Work to complete: Return every line of the data that contains the string "justify".

(Recorded data)
· · · · ·
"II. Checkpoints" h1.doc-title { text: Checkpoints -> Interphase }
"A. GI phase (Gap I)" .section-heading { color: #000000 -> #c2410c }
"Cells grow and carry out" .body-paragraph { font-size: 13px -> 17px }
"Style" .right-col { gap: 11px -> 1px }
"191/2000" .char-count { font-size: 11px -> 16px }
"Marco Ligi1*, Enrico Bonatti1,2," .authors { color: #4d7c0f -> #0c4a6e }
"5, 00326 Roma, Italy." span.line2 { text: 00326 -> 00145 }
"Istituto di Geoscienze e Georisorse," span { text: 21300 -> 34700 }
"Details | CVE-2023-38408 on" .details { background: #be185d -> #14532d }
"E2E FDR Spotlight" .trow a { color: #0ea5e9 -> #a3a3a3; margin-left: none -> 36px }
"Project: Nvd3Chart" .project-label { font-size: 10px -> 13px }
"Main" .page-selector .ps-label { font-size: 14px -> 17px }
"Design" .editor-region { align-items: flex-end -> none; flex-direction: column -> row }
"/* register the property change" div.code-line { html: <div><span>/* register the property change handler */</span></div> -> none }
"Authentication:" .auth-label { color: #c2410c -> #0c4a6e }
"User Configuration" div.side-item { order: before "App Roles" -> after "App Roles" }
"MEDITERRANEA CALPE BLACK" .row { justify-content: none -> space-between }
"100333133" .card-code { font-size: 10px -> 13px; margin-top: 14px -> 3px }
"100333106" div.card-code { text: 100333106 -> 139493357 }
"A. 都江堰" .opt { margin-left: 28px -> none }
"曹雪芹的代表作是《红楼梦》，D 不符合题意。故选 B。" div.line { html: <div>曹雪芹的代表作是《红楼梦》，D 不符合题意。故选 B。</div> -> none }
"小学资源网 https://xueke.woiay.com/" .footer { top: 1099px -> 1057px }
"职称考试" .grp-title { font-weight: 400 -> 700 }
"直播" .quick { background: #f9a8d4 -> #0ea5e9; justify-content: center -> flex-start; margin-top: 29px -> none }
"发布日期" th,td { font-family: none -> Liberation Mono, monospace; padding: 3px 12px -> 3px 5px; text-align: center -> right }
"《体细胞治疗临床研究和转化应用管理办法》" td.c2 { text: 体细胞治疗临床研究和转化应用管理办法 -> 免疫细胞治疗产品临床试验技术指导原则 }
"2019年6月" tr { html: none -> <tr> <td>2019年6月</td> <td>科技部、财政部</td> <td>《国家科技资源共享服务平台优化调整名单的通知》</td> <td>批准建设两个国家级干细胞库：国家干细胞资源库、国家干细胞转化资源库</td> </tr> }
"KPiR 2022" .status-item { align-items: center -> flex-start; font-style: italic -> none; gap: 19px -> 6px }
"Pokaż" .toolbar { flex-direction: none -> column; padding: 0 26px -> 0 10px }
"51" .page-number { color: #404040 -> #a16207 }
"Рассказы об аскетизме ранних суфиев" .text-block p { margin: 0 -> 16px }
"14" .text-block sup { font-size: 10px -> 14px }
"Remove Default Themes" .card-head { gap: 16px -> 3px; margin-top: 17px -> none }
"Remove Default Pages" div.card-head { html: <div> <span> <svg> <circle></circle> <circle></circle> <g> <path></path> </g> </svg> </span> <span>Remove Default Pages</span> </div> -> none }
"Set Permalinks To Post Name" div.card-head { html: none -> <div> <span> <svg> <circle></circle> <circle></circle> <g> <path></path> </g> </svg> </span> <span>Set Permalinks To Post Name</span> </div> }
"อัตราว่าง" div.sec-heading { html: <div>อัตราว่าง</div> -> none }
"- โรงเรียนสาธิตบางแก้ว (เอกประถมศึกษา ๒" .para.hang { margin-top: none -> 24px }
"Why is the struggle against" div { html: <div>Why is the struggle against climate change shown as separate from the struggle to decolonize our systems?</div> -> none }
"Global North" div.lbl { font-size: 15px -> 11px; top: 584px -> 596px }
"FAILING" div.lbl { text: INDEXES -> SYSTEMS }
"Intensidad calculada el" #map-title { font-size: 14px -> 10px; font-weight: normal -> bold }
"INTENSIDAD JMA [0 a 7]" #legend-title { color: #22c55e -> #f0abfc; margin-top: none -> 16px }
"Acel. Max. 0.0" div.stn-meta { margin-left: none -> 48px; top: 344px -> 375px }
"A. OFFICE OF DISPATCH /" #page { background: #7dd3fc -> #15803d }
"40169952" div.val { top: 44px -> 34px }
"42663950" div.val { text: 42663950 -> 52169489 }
· · · · ·
Output of the exercise:
"MEDITERRANEA CALPE BLACK" .row { justify-content: none -> space-between }
"直播" .quick { background: #f9a8d4 -> #0ea5e9; justify-content: center -> flex-start; margin-top: 29px -> none }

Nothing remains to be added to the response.